Talk of banking channels is passé and misses the point. Going digital is about connecting everything, not carving it up.

I was at a conference last week when someone said, “I hate the phrase ‘omnichannel’”, and then proceeded to talk about the cloud, big data and more management gobbledygook, after rubbishing the phrase omnichannel.

Now I know we all hate buzzwords, but I really hate the use of the phrase omnichannel (I call this a phrase, as it is technically two words).

I hate it because it is just some made-up phrase that some technology marketing person dreamt up to talk about the challenge of all these digital touch-points. One step forward from multichannel (in the 1990s), omnichannel purely adds in mobile as a new touchpoint. For me, it just falls into a bin of 20th-century sayings that include video, tape, disk and more. We don’t have vinyl or floppies anymore, and anything with the word channel in it firmly belongs to that era.

Channel surfing

We started talking channels because we originally had one customer touch point: the branch. The branch was a physical space.

Then we added the ATM. The ATM is not a channel, although most banks refer to them as such because you can display a balance and a personalised advert for a mortgage or whatever.

Then call centres came about. We didn’t really talk about that as a channel either, but just as an alternative to branch access. It was only when the internet came around that we started talking about multichannel, because we were layering this new access to our old paper space.

Branches were designed for physical transactions with paper. Suddenly we were moving away from this tried-and-tested operation to remote transaction with data. This became difficult as we now had to think about consistency. We had to wonder about how the customer would feel if they did something online and then found the call centre or branch had no idea what they were talking about. So we started to provide more integration of channels, as we now referred to them.

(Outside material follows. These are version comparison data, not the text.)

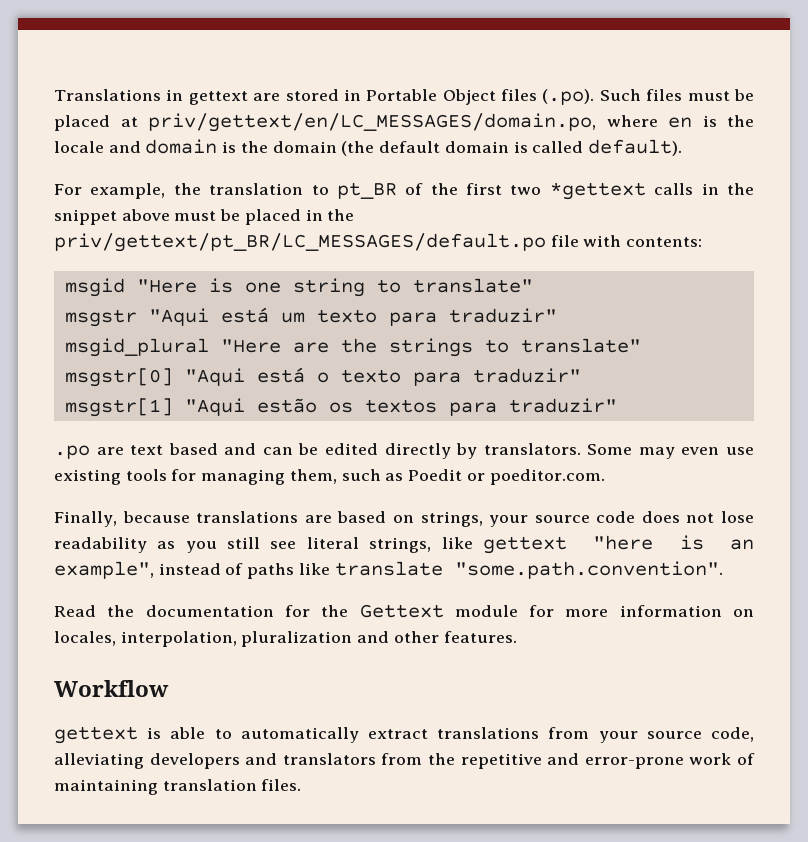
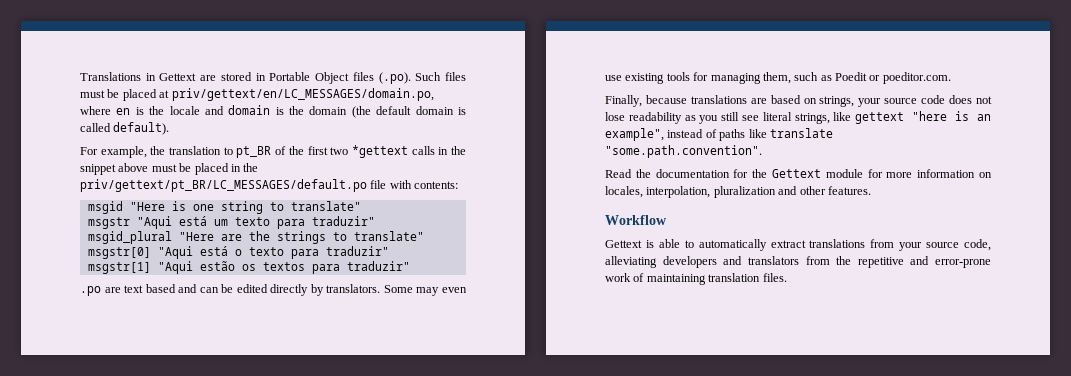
[188,91,248,105] gettext -> [159,73,197,81] Gettext
[54,726,138,744] gettext -> [605,240,642,248] Gettext

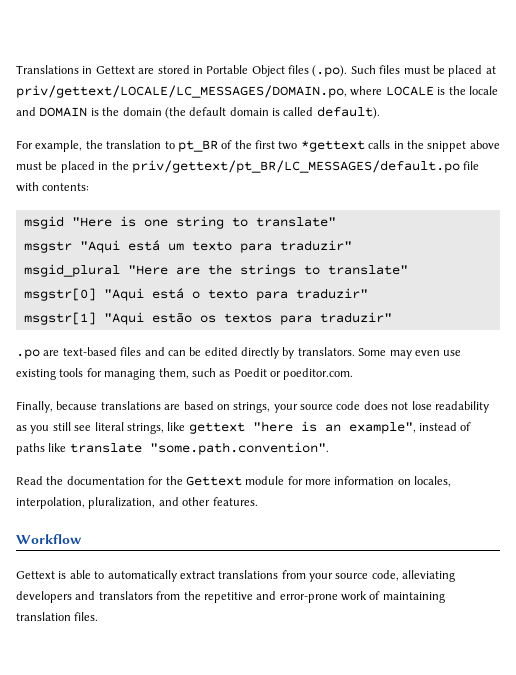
[171,88,434,101] [80,106,131,115] priv/gettext/en/LC_MESSAGES/domain.po, where en -> [16,85,434,98] priv/gettext/LOCALE/LC_MESSAGES/DOMAIN.po, where LOCALE
[228,105,271,115] domain -> [39,107,88,117] DOMAIN
[124,284,176,293] text based -> [62,347,142,356] text-based files
[713,186,776,198] pluralization -> [88,497,156,509] pluralization,

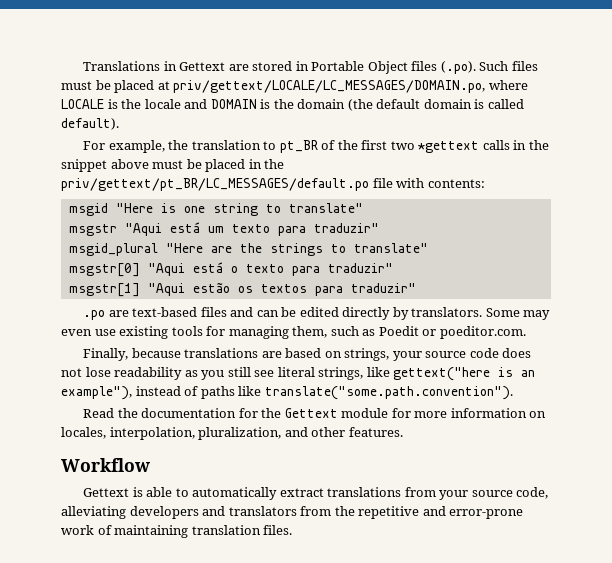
[188,421,293,434] gettext "here -> [393,367,491,381] gettext("here
[348,422,416,434] example", -> [61,386,132,400] example"),
[69,442,329,455] translate "some.path.convention". -> [264,386,513,400] translate("some.path.convention").

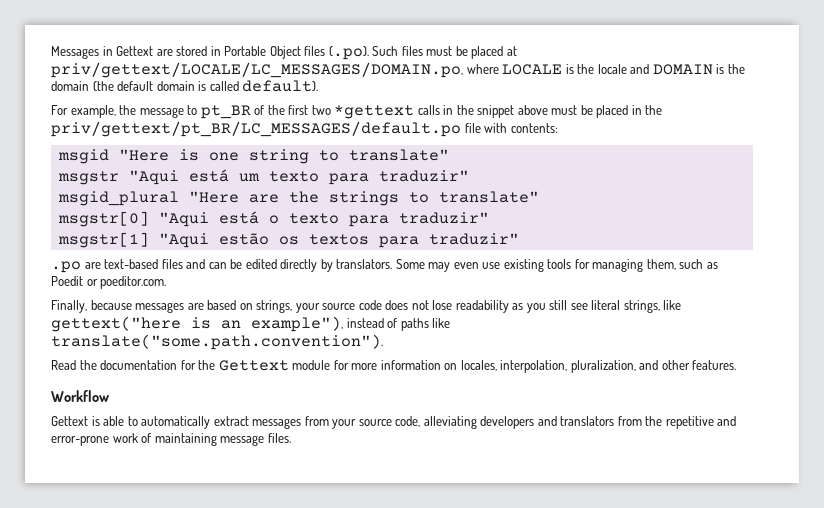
[83,61,161,71] Translations -> [51,46,99,59] Messages
[191,140,261,150] translation -> [139,107,184,118] message
[184,348,259,358] translations -> [135,302,185,313] messages
[327,487,402,497] translations -> [252,418,302,429] messages
[191,525,261,535] translation -> [220,435,265,446] message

Then the mobile and finally mobile internet hit, along with social networks and more.

Digital warfare

We are now bombarded with channels and, being stuck in our 20th-century speak, we coined the term omnichannel, purely to move away from multi-, which implied a few, to omni- which implies everywhere, non-stop, all the time in real-time.

Or does it?

I don’t think so. I think it’s just a neat way of saying oh look, we’ve got another technology to layer over our old branch network. We can’t refer to this as multichannel though as it is more difficult than just adding the internet. I know, we'll call it omnichannel.

Wrong.

It’s not a channel. There’s no such thing as a channel. There’s just a digitally enabled world that augments our physical being. We are digitising everything and, as we do, we need to think about how we connect humans to the net.

That’s the point.

As Matt Webb, CEO of cloud services firm BERG Cloud, says: “The web getting inside physical things is the 21st-century equivalent of electrification,” and I say: “Connecting humans to the web is the 21st-century business war.”

So for all you guys talking about channels, you are dead meat. You are stuck in the last century. Start talking about how to digitise everything, and stop talking about adding another channel to your old branch network, please.

Chris Skinner is an independent financial commentator and chairman of the London-based Financial Services Club.